I was thinking of removing it and s quaring it up while it lay on the ground, but the problem is I’d have a tough time getting it back on the hinge & spring hardware. It’s really, really heavy. A spring broke last summer and it was a huge chore even to get the door into it’s “up” position to replace the spring. A neighbor happened by and offered to help otherwise I’d still be working that one …
Garage door springs can be very dangerous!! Stupid question maybe, but adjusting the wire ropes like adjusting a window blind might be an option, It might require a little tweaking on the rails to allow for the shift, but I am just a hillbilly looking for the easiest cheapest quickest answer for a door that does not fit flush to the floor. Just to stop patting myself on the back I take it the rubber molding is out of consideration.
Not a whole lot of information but you can Google tilt up garage doors and have a little fun but I really only saw one little picture of the inside framing and bracing. The diagonal bracing on this one is the boards themselves. Yeah if it’s too heavy, then you have to try to jack it back square somehow first.
@George_San_Jose1 Just a few more thoughts. If the door is bowed down in the center, could you take a fence puller or similar anchored at top and bottom to pull it back straight, and then a new brace?

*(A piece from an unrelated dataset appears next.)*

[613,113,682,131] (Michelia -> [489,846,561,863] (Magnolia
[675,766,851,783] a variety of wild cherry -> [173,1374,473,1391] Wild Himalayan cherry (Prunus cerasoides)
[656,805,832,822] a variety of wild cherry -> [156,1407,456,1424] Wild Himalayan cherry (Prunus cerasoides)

George , you don’t have any vehicle payments so you should be able to have a nice overhead garage door with remote opener . Or is that too modern for you?
@George_San_Jose1 Edit - George , if you do not have the safety cables on the tilt door springs at least do that . If one of those break it becomes a lethal projectile .

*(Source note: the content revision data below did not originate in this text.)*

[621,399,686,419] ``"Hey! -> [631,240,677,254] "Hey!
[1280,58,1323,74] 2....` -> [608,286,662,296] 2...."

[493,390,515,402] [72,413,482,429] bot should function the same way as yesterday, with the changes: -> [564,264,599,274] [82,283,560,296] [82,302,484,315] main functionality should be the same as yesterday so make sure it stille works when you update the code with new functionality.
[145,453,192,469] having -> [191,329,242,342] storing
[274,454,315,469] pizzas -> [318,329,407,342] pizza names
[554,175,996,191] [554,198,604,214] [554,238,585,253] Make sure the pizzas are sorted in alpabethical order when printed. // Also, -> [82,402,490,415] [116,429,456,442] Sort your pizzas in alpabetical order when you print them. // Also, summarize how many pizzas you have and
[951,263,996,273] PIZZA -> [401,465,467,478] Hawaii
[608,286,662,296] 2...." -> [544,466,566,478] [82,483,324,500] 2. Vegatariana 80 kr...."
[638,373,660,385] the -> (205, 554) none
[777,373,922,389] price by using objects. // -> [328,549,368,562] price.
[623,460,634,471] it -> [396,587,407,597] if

That’s a good idea. I’ll attempt to fence-pull-it back to straight without having to remove it from the hardware that holds it up. I can test it with the fence puller still installed, and if it is shaped correctly then I’ll nail in some new bracing. Seems a quick way to get some results. Thanks,
Just to follow up with this thread, I used silicone spray on the seal and it did not freeze to the floor. I’ve done it twice so far with no problems. Soon there will be no moisture for the seal to freeze to and I won’t have to worry about it. Instead of making a big project out of repairing the floor I think I can handle spraying the door once a week for one month out of the year.
Members post a topic, BestRide (our Car Talk partner) responds to help the masses. Here’s what we came up with after seeing your post.
I think my preferred method to free up the door would be the hot water trick, because it was frozen and I didn’t want to take the time to do it a slower way. But I was bad and used a quicker method. I unlatched the opener and inserted a shovel under the door and pryed it up. It broke free just as I heard the shovel start snapping. I did dodge the bullet because there was no damage to the seal or door.
Well, at least you didn’t hit it with your car like I did. I mean like a friend of mine did.
Be careful and warn others of the silicone on the floor. I’ve got a very smooth floor and a little overspray turns it into a skating rink. Don’t ask how I know.
Another idea is to have movers bring that garage down here and follow with your car. Nothing ever freezes outside here, including garage doors!